Yes, this is what brings me back to the essay again and again. He tacitly states that, while the German did not possess the resources necessary to act as a moral agent, we not only possess those resources, but are also involved in a constant act of rejection of the use of those resources. The conclusion to be drawn is obvious. He also essentially argues that criticism and opposition in our society (Angry Young Person, Indignant Protester) are generally not genuine, but are a part of the social order as it has deliberately constituted itself.
The other amazing thing is the question to which I drew attention earlier in the thread. There are various things that our society needs us not to know in order for us to not be able to act as fully conscious moral agents. All those who have run up against these walls know what they are. They also know that it is impossible to point at their existence directly without running up against an even stronger version of the same wall. But MacIntyre has somehow found a way to point at these walls, tell us that we are asking the right questions, and that we should actively seek to understand what is beyond them.
Besides MacIntyre, I've only found material this potent in the work of Leo Strauss and his students. Do you know of anyone else this powerful?

>> No.18768841

bump

>> No.18768971

>>18765998
lame

>> No.18769683

>>18767831
I didn't mean to say he's a cryptic writer—if anything, I think he's painstakingly and refreshingly clear. I meant that the quoted paragraphs were difficult to make sense of outside of their place within his argument as a whole, and without knowing what he means by "integrity" and "constancy," etc.

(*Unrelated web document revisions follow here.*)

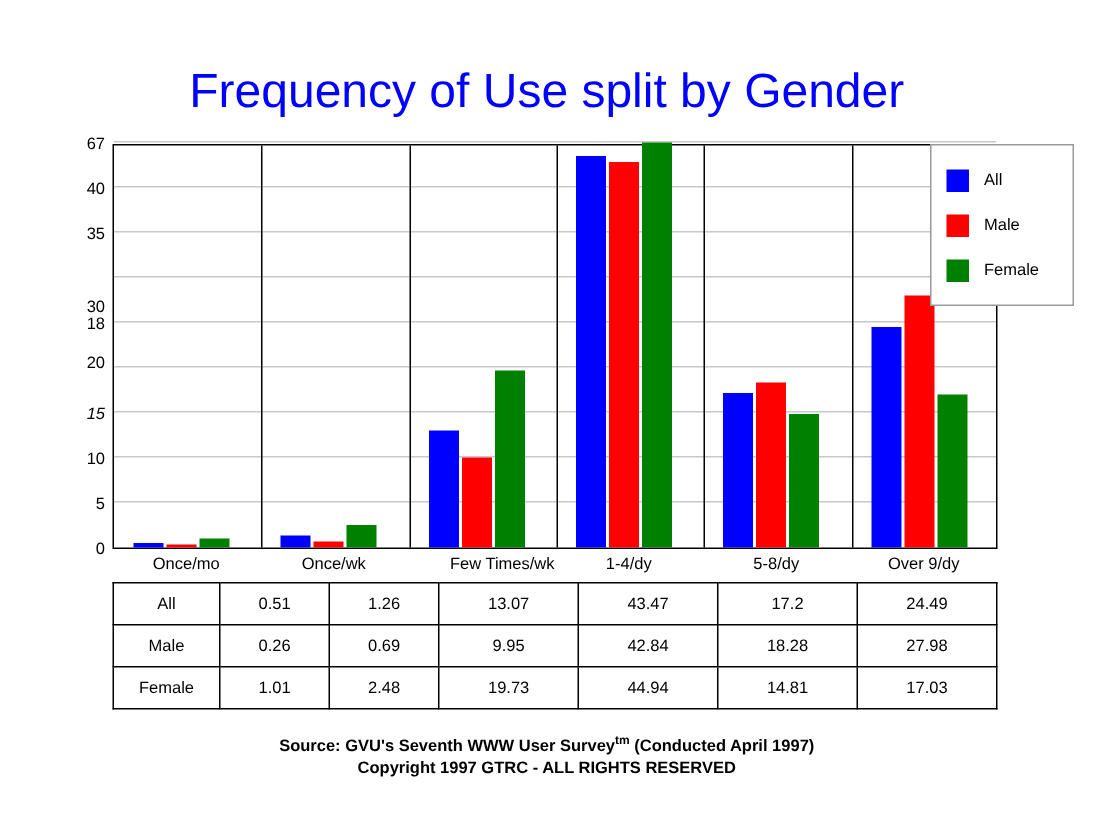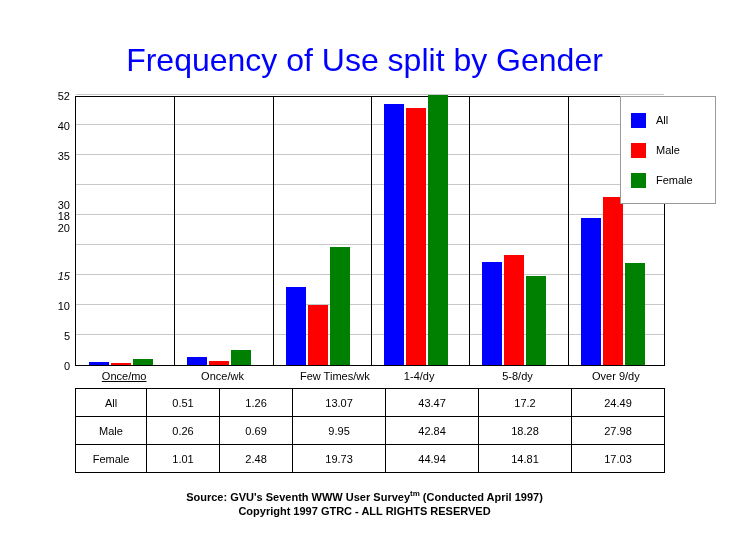--- a/index.html
+++ b/index.html
@@ -188,26 +188,26 @@
 </head>
 <body>
 
 <div id="chart-title">Frequency of Use split by Gender</div>
 
 <div id="y-axis-labels">
     <div class="ytick" style="top: 270px;">0</div>
     <div class="ytick" style="top: 240px;">5</div>
     <div class="ytick" style="top: 210px;">10</div>
     <div class="ytick" style="top: 180px; font-style: italic;">15</div>
-    <div class="ytick" style="top: 132px;">20</div>
+    <div class="ytick" style="top: 146px;">20</div>
     <div class="ytick" style="top: 120px;">18</div>
     <div class="ytick" style="top: 90px; margin-top: 19px;">30</div>
     <div class="ytick" style="top: 60px;">35</div>
     <div class="ytick" style="top: 30px;">40</div>
-    <div class="ytick" style="top: 0px;">52</div>
+    <div class="ytick" style="top: 0px;">67</div>
   </div>
 <div id="y-axis-title">Per cent</div>
 
 <div id="plot-wrap">
   <div id="plot-area">
       <div class="gridline-h" style="bottom: 30px;"></div>
       <div class="gridline-h" style="bottom: 60px;"></div>
       <div class="gridline-h" style="bottom: 90px;"></div>
       <div class="gridline-h" style="bottom: 120px;"></div>
       <div class="gridline-h" style="bottom: 150px;"></div>
@@ -247,21 +247,21 @@
       </div>
       <div class="group" style="left: 491.667px; width: 98.3333px;">
         <div class="bar all" style="height: 146.94px; background: rgb(0, 0, 255);"></div>
         <div class="bar male" style="height: 167.88px; background: rgb(255, 0, 0);"></div>
         <div class="bar female" style="height: 102.18px; background: rgb(0, 128, 0);"></div>
       </div>
     </div>
 </div>
 
 <div id="x-axis-labels">
-    <div class="xtick" style="left: 49.1667px; text-decoration: underline;">Once/mo</div>
+    <div class="xtick" style="left: 49.1667px;">Once/mo</div>
     <div class="xtick" style="left: 147.5px;">Once/wk</div>
     <div class="xtick" style="left: 245.833px; padding-left: 28px;">Few Times/wk</div>
     <div class="xtick" style="left: 344.167px;">1-4/dy</div>
     <div class="xtick" style="left: 442.5px;">5-8/dy</div>
     <div class="xtick" style="left: 540.833px;">Over 9/dy</div>
   </div>
 
 <div id="legend">
     <div class="legend-row">
       <div class="legend-swatch" style="background: rgb(0, 0, 255);"></div>

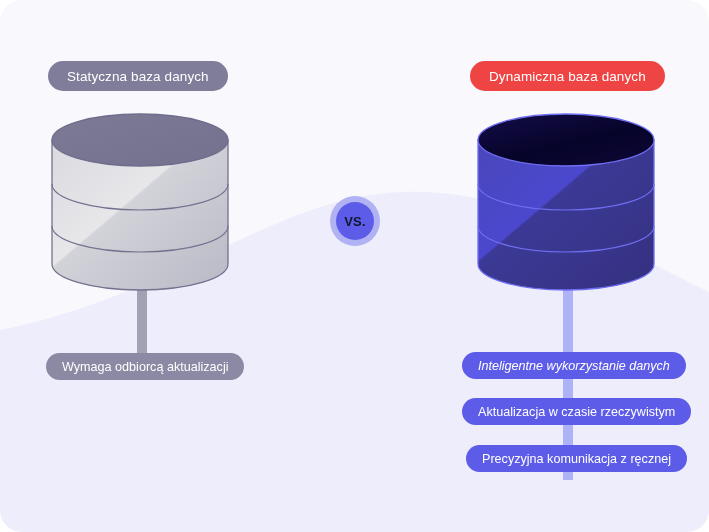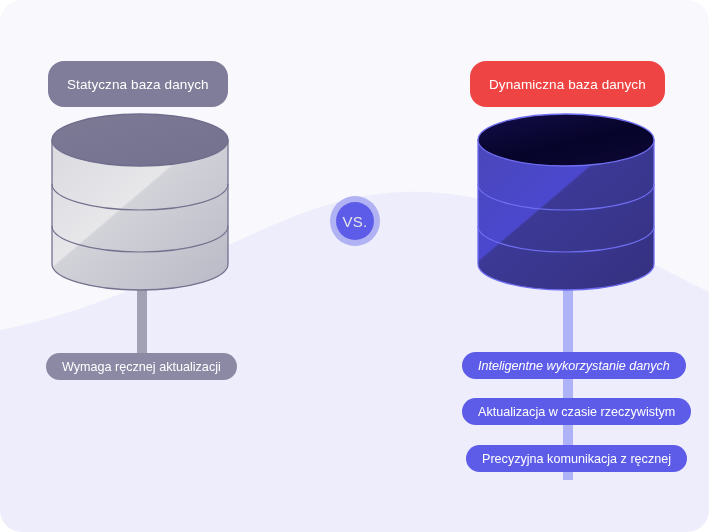--- a/index.html
+++ b/index.html
@@ -33,21 +33,21 @@
     pointer-events: none;
   }
 
   
   .title-pill {
     position: absolute;
     display: flex;
     align-items: center;
     justify-content: center;
     height: 30px;
-    padding: 8px 19px;
+    padding: 0 19px;
     border-radius: 16px;
     font-size: 13.5px;
     letter-spacing: .1px;
     color: #ffffff;
     white-space: nowrap;
   }
   #title-static {
     left: 48px;
     top: 61px;
     background: #7f7d99;
@@ -99,23 +99,23 @@
   #vs-inner {
     width: 38px;
     height: 38px;
     border-radius: 50%;
     background: #5d5ce8;
     display: flex;
     align-items: center;
     justify-content: center;
   }
   #vs-label {
-    color: #e5e5e5;
-    font-size: 15px;
-    font-weight: normal;
+    color: #0f172a;
+    font-size: 13px;
+    font-weight: bold;
     letter-spacing: .2px;
   }
 
   
   .feature-pill {
     position: absolute;
     display: flex;
     align-items: center;
     justify-content: center;
     height: 27px;
@@ -196,21 +196,21 @@
   <div class="title-pill" id="title-static">Statyczna baza danych</div>
 
   <div class="title-pill" id="title-dynamic">Dynamiczna baza danych</div>
 
   <div id="vs-badge">
     <div id="vs-inner">
       <span id="vs-label">VS.</span>
     </div>
   </div>
 
-  <div class="feature-pill gray" id="feat-left-0">Wymaga ręcznej aktualizacji</div>
+  <div class="feature-pill gray" id="feat-left-0">Wymaga odbiorcą aktualizacji</div>
 
   <div class="feature-pill blue" id="feat-right-0">Inteligentne wykorzystanie danych</div>
 
   <div class="feature-pill blue" id="feat-right-1">Aktualizacja w czasie rzeczywistym</div>
 
   <div class="feature-pill blue" id="feat-right-2">Precyzyjna komunikacja z ręcznej</div>
 
 </div>
 
 </body></html>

While I'm with you on the severity of our moment and MacIntyre's perceptiveness, I do disagree with your interpretation of the essay, and would invite you to read the last three pages again. As I understood it, he's actually saying that we are in a worse situation than the "jemand" in terms of "possess[ing] the resources necessary to act as a moral agent," as you put it. J was at least able to phrase his moral judgment—as Kantian parody—from a first person standpoint. In our contemporary situation, as MacIntyre writes, "[j]udgments about compartmentalization and its effects upon the lives of those subject to it are necessarily third-person judgments delivered from some standpoint that has escaped those effects. J was able to deliver judgment on the organization of his social life in the first person."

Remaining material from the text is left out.